Cycle 1, Day 8

Dear friends and family,

I hope you are staying dry and warm and are having a smooth start to the holiday season. Kim and I are in the car again, heading to Nashville for the third visit to a clinic to be treated as a human guinea pig. It has been a week since our initial trip to begin participation in a Phase 1 clinical trial. All is going pretty well so far. I take 8 pills a day, and the worst side effect is being tired, queasy (which I tell Kim differs from nauseous) and a little loopy. I suspect the painkillers are exacerbating this feeling. Personally, I don’t need to go to Nashville to take pills, but the Sarah Cannon Cancer Institute Drug Development Unit wants to draw many, many vials of my blood, so I-75 and I-24 here we come!

Since I last updated y’all, I have had an epiphany. As many of you are aware, the number 26 has had some significance in my life over the past few years. I can’t remember how it started, and neither can my family, but at some point, starting around 2014 after the diagnosis of my recurrence, I started noticing the number 26 so frequently that I began to think God was somehow talking to me. Okay, not really, but its appearance was, and still is, regarded as extraordinary, if not supernatural, coincidence. If you didn’t before, you should now understand my logo…

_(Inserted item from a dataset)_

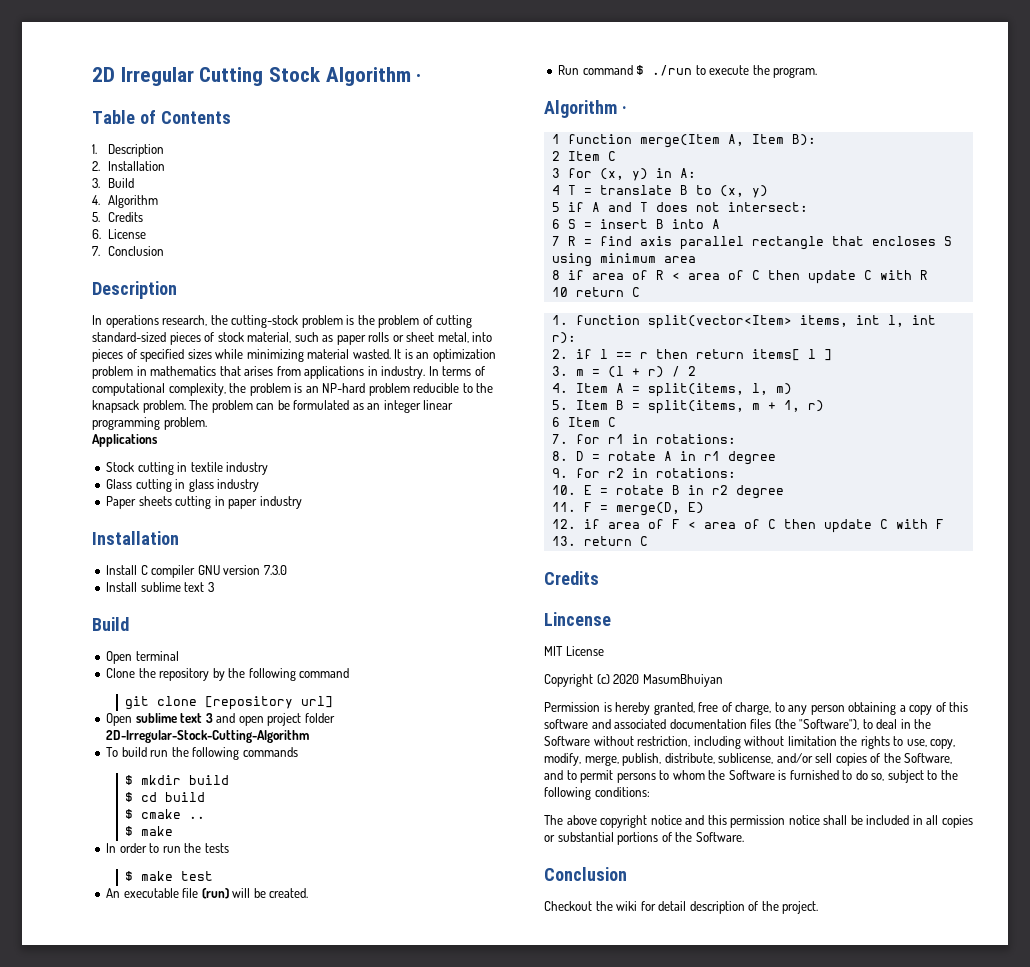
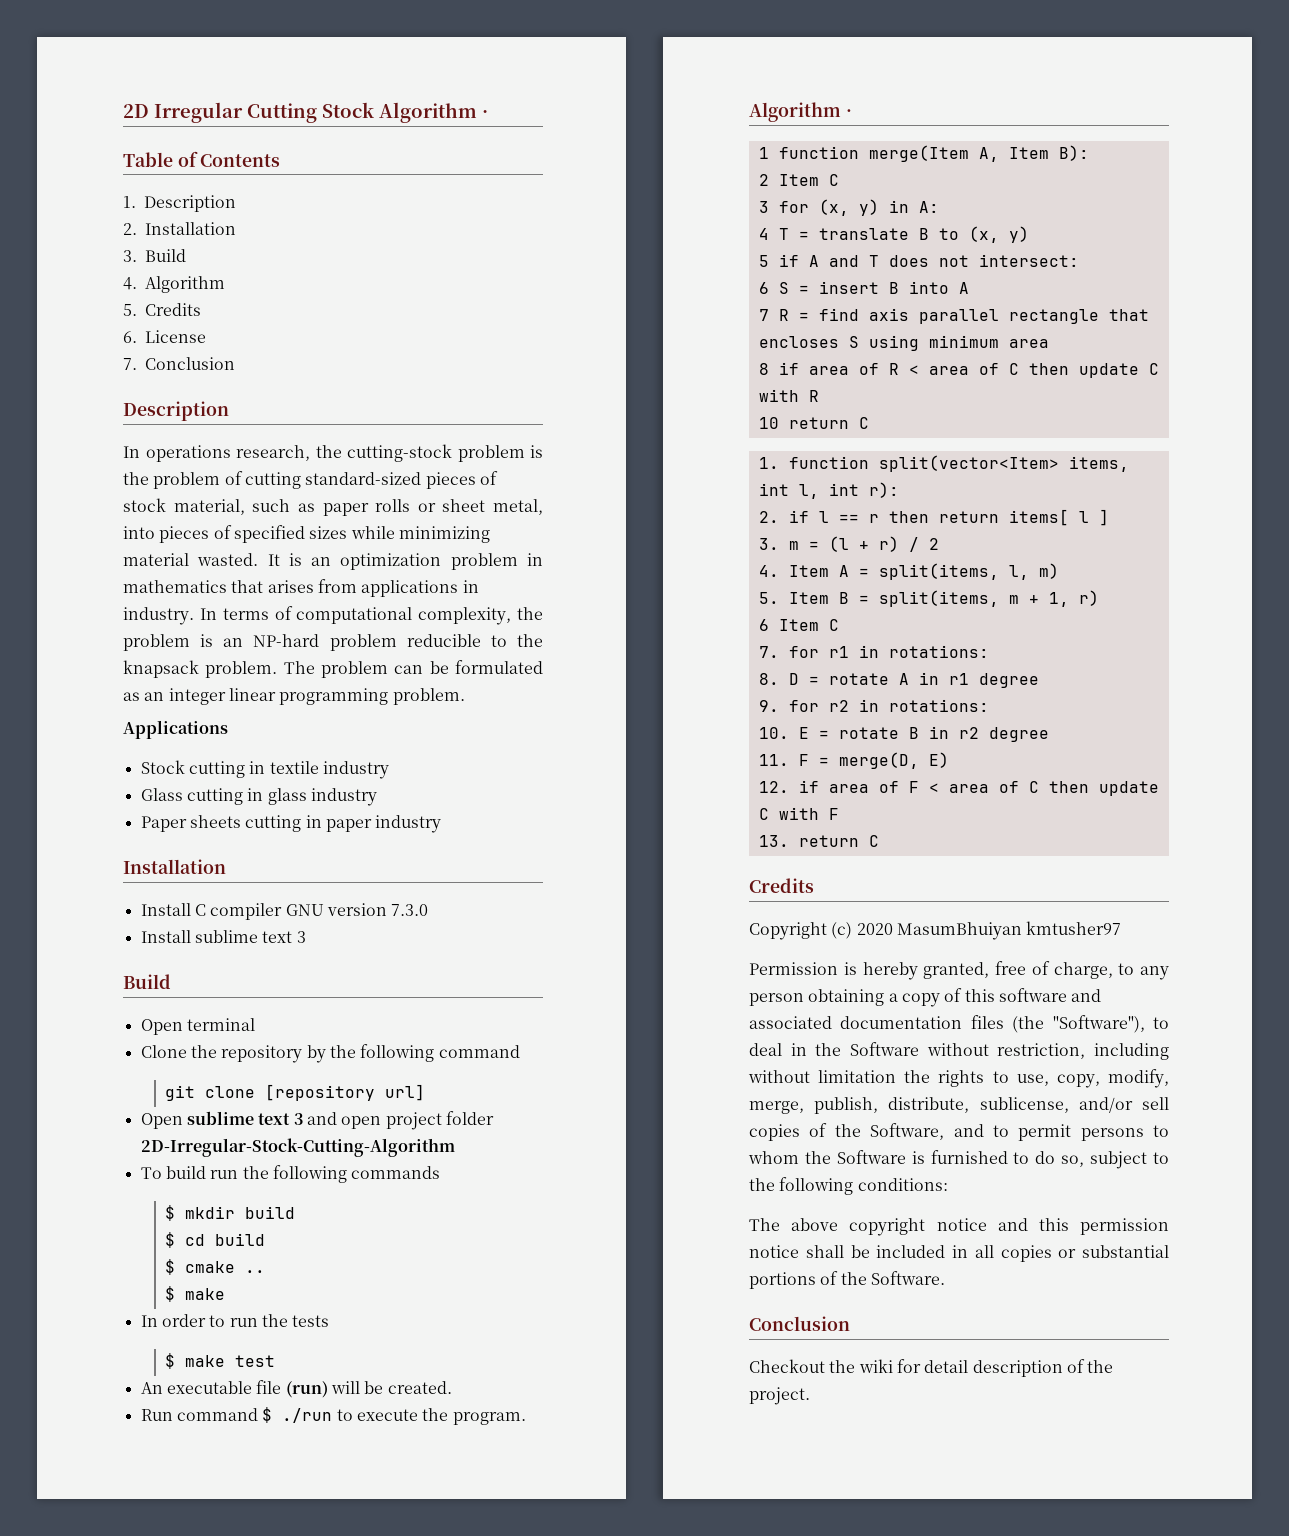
[544,612,611,626] [544,646,604,656] // Lincense // MIT License -> (814, 885) none
(723, 680) none -> [1026,921,1122,935] kmtusher97

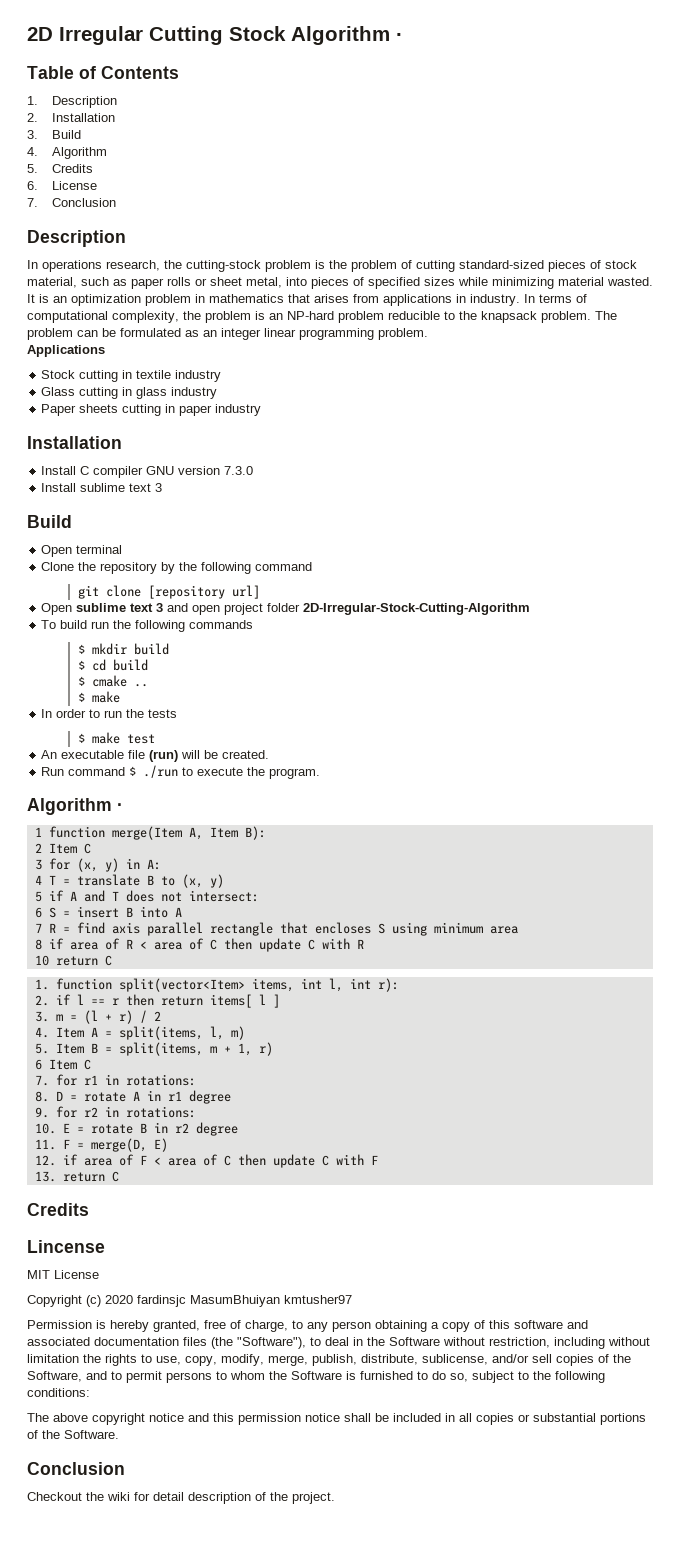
(814, 885) none -> [27,1240,105,1253] [27,1270,99,1279] // Lincense // MIT License
(893, 929) none -> [137,1295,186,1307] fardinsjc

Anyway, we have observed, contemplated, and waited for the mystical moment when the secret behind the number would be revealed, but that moment has never come. And yet, 26 continues to pop-up in surprising and unexplainable ways. It was during my 10 hour stay in the clinic on day 1 of treatment that I had a profound realization, at least to me. The occurrence of 26 may be totally random or it may be some sort of encouragement from the Lord, but it probably does not point to some future event, like a cure from cancer like my family and I wish, but is instead an obvious and ideal reminder to focus on the present, to stay in the moment. Taking this interpretation to its fullest implication as a Christian, I now consider the observation of the number 26, in any form (e.g. 2.6), as a reminder to pray. Seriously, as someone fighting for their life and someone who believes that we have a loving and listening God, what one thing should I do as often as I can, and for as many people as I can, than pray?

I really can’t believe it took me over 4 years to come to this realization. It is more evidence that my tendency, and I suspect that of many others, is to only pray when efforts to resolve problems with my own strength have failed. Finding myself taking a drug that Eli Lilly hasn’t even named yet and which had not been administered to humans until very recent research, I guess that’s where I find myself.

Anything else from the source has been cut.